> [Task]
Copy, in full, each line of the material that holds the word "Vercel".

> [Recorded information]
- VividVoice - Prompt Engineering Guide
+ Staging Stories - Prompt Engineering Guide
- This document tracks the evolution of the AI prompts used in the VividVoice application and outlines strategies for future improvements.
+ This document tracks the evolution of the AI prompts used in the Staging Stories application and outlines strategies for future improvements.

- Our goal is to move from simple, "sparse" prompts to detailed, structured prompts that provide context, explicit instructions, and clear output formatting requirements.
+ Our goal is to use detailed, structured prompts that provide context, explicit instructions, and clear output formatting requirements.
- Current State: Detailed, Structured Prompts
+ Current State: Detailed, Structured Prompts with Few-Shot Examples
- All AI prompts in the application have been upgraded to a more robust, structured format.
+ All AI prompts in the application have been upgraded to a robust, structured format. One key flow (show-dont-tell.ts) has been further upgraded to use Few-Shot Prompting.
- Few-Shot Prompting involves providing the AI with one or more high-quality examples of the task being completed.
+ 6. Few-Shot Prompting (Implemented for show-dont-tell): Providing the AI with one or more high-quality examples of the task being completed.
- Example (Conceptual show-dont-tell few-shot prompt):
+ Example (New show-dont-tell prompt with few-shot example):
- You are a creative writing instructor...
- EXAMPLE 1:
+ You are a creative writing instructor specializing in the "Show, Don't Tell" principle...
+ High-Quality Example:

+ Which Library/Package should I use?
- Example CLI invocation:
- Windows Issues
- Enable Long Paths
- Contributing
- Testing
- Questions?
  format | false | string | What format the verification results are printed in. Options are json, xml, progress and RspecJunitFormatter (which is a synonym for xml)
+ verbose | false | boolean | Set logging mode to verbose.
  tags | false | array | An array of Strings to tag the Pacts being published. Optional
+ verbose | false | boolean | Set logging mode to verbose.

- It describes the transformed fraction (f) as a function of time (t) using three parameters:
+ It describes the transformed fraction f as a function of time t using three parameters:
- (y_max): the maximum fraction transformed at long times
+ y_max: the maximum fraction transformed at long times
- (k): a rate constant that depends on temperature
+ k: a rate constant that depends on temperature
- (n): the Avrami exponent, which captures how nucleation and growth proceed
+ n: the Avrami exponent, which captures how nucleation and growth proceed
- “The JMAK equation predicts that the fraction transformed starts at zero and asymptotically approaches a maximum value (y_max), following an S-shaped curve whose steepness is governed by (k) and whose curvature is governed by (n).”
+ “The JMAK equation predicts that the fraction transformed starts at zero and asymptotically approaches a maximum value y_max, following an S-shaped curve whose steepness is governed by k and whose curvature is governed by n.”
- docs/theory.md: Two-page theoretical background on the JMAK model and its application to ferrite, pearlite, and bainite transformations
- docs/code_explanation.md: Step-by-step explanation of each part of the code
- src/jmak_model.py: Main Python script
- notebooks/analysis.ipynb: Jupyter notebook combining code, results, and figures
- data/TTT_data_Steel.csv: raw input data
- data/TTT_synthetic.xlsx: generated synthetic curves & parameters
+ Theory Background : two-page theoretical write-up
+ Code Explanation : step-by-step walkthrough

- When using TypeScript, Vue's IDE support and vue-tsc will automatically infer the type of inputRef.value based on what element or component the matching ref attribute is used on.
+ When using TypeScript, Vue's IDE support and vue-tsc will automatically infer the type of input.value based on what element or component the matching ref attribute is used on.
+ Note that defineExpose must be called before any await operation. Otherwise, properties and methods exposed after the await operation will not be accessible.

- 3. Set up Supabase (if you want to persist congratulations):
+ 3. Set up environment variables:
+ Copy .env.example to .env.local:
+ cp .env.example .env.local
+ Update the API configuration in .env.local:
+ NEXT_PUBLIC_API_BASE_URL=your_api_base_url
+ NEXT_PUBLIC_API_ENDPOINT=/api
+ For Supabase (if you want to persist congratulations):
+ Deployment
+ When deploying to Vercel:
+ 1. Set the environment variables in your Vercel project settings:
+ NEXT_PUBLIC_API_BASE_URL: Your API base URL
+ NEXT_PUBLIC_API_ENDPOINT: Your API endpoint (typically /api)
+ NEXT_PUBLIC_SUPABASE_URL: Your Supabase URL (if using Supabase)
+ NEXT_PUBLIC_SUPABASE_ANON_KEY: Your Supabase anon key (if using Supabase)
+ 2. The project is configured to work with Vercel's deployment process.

> [Result]
+ When deploying to Vercel:
+ 1. Set the environment variables in your Vercel project settings:
+ 2. The project is configured to work with Vercel's deployment process.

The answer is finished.